### EXERCISE INSTRUCTIONS
From the records, return each line that has the word "position" in it.
:::::
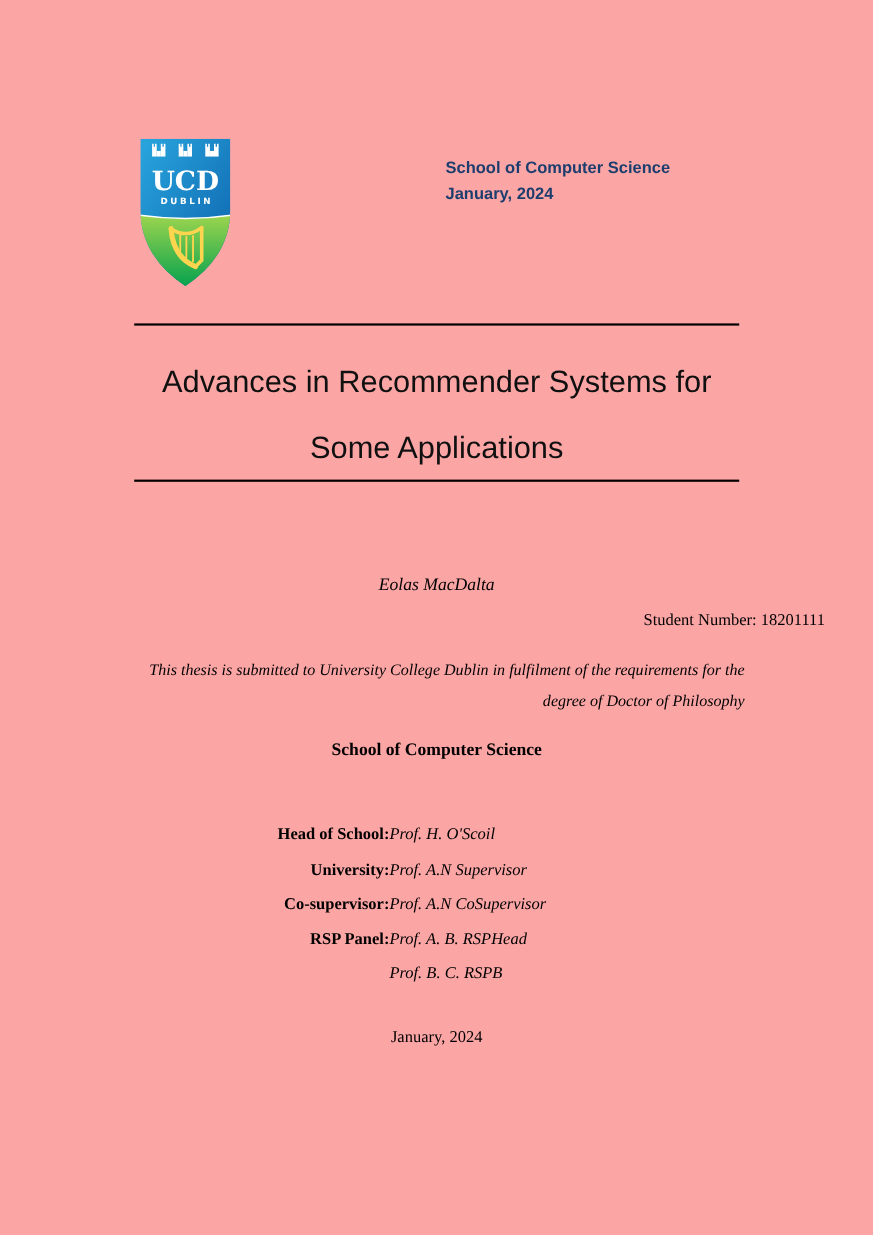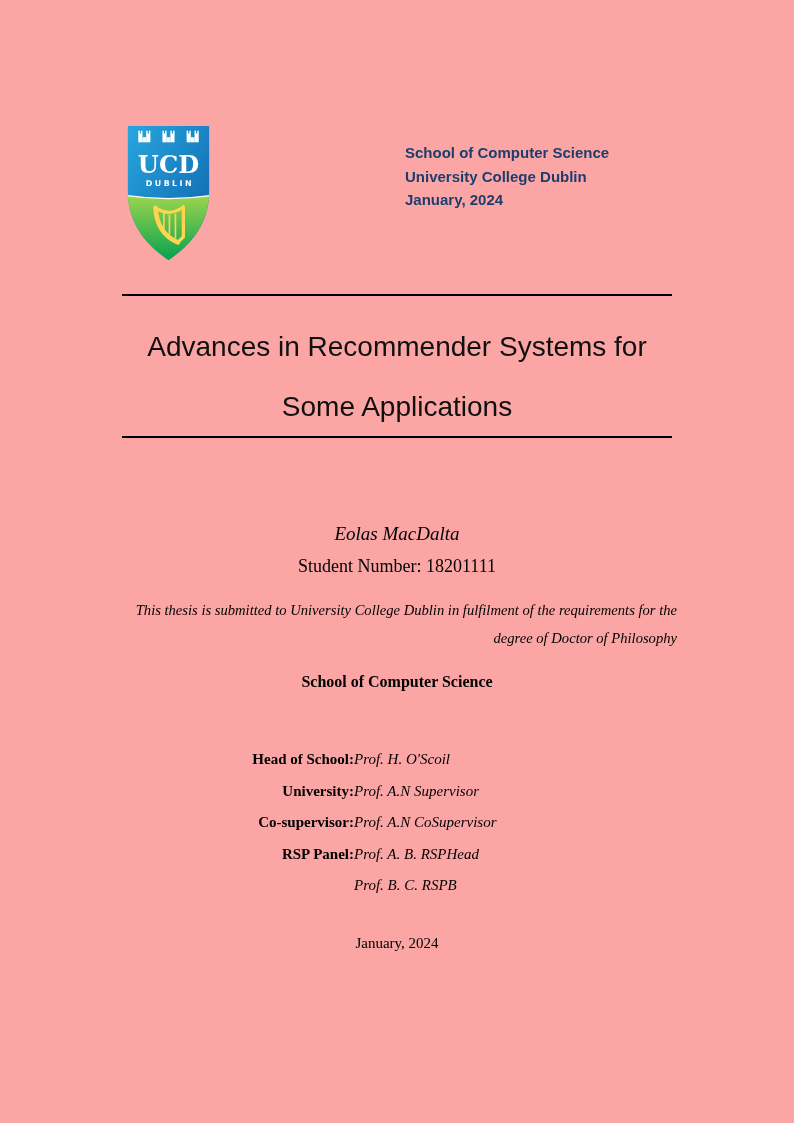--- a/index.html
+++ b/index.html
@@ -143,7 +143,6 @@
 
   <div class="header-block">
     <div>School of Computer Science</div>
-    <div>University College Dublin</div>
     <div>January, 2024</div>
   </div>
 

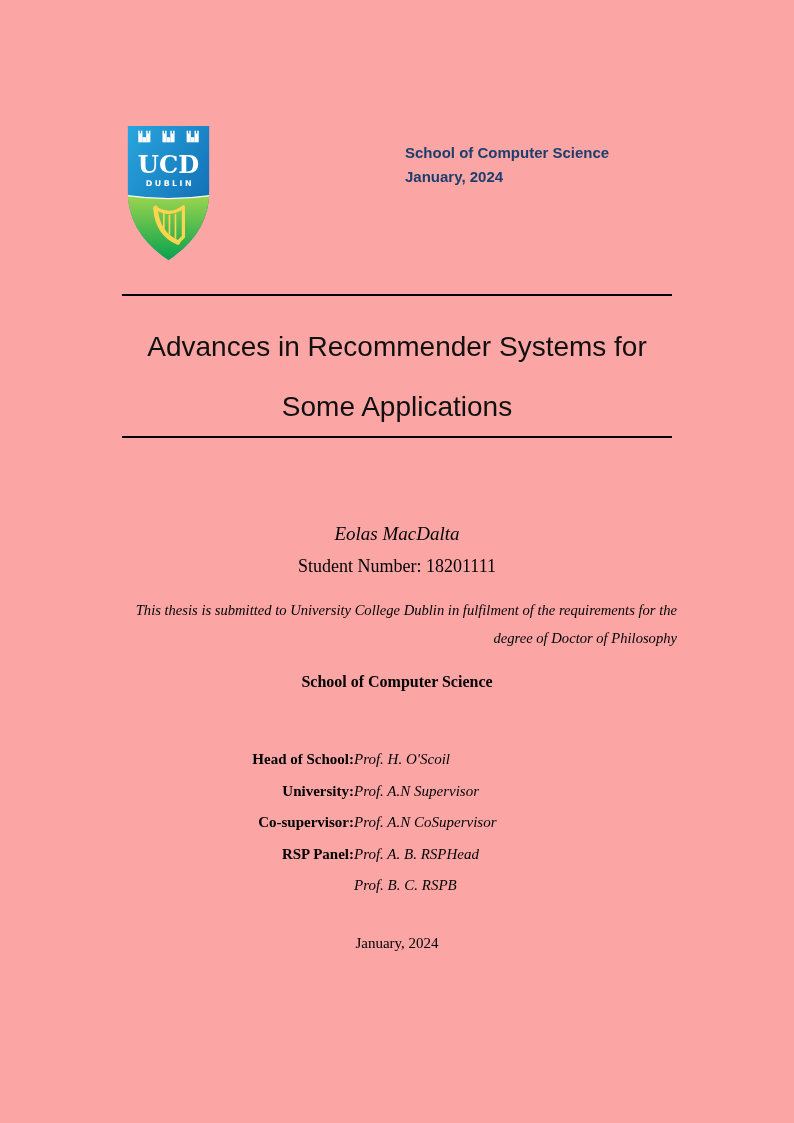--- a/index.html
+++ b/index.html
@@ -42,7 +42,7 @@
 
   .author {
     position:absolute; left:62px; width:670px; top:523px;
-    text-align:center; font-style:italic; font-size:19px;font-family:Liberation Serif, serif;
+    text-align:center; font-style:italic; font-size:16px;font-family:Liberation Serif, serif;
   }
   .student-number {
     position:absolute; left:62px; width:670px; top:556px;

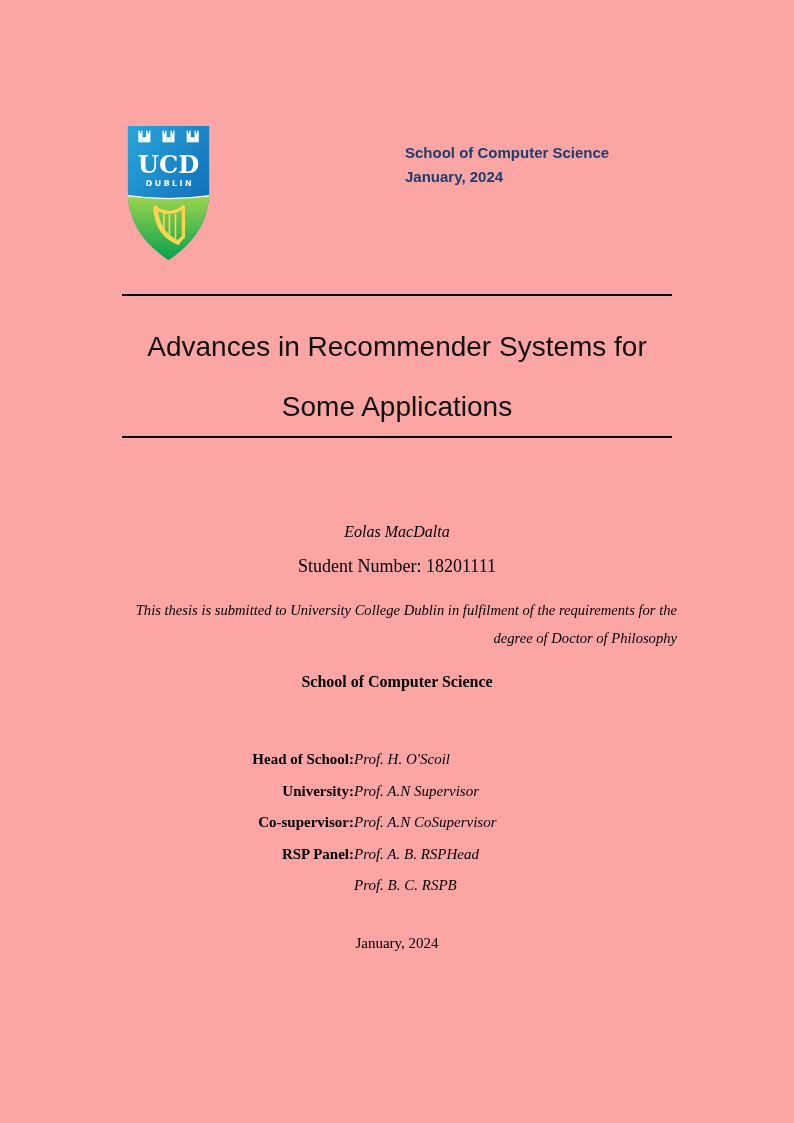--- a/index.html
+++ b/index.html
@@ -45,8 +45,8 @@
     text-align:center; font-style:italic; font-size:16px;font-family:Liberation Serif, serif;
   }
   .student-number {
-    position:absolute; left:62px; width:670px; top:556px;
-    text-align:center; font-size:18px;
+    position:absolute; left:80px; width:670px; top:556px;
+    text-align:right; font-size:15px;
   }
   .statement {
     position:absolute; left:117px; width:560px; top:596px;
:::::
### REPLY
     position:absolute; left:62px; width:670px; top:523px;
     position:absolute; left:62px; width:670px; top:556px;
-    position:absolute; left:62px; width:670px; top:556px;
+    position:absolute; left:80px; width:670px; top:556px;
     position:absolute; left:117px; width:560px; top:596px;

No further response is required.